((
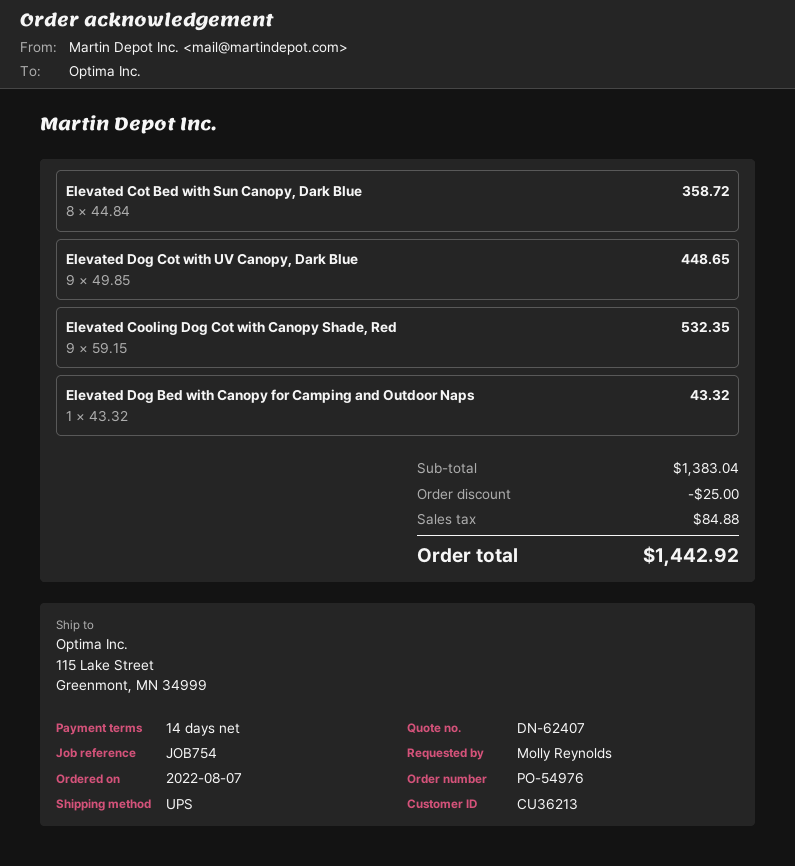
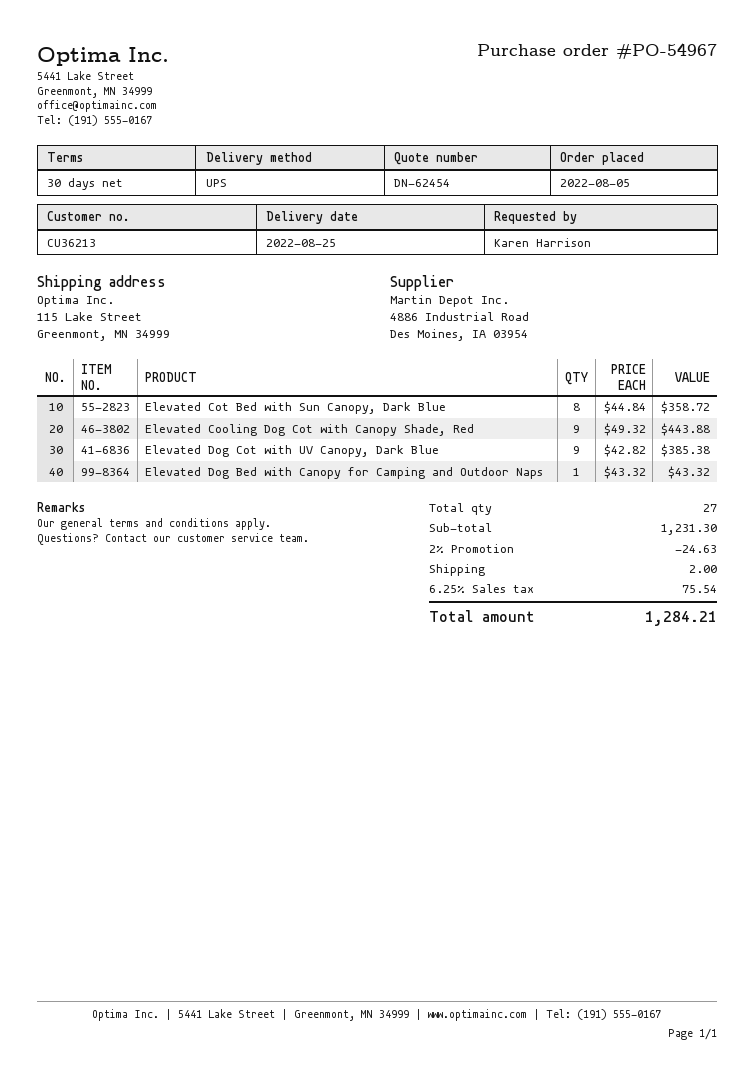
quote number: DN-62407 -> DN-62454
order number: PO-54976 -> PO-54967
order date: 2022-08-07 -> 2022-08-05
payment terms: 14 days -> 30 days
ordered by: Molly Reynolds -> Karen Harrison
Elevated Dog Cot with UV Canopy, Dark Blue: 9 x 49.85 = 448.65 -> 9 x 42.82 = 385.38
Elevated Cooling Dog Cot with Canopy Shade, Red: 9 x 59.15 = 532.35 -> 9 x 49.32 = 443.88
subtotal: 1383.04 -> 1231.30
discount: 25.00 -> 24.63
shipping: none -> 2.00
tax: 84.88 -> 75.54
total: 1442.92 -> 1284.21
))
- **Task details**
For this exercise, transcribe the data exactly but without its pictures.

- **Response area**
quote number: DN-62407 -> DN-62454
order number: PO-54976 -> PO-54967
order date: 2022-08-07 -> 2022-08-05
payment terms: 14 days -> 30 days
ordered by: Molly Reynolds -> Karen Harrison
Elevated Dog Cot with UV Canopy, Dark Blue: 9 x 49.85 = 448.65 -> 9 x 42.82 = 385.38
Elevated Cooling Dog Cot with Canopy Shade, Red: 9 x 59.15 = 532.35 -> 9 x 49.32 = 443.88
subtotal: 1383.04 -> 1231.30
discount: 25.00 -> 24.63
shipping: none -> 2.00
tax: 84.88 -> 75.54
total: 1442.92 -> 1284.21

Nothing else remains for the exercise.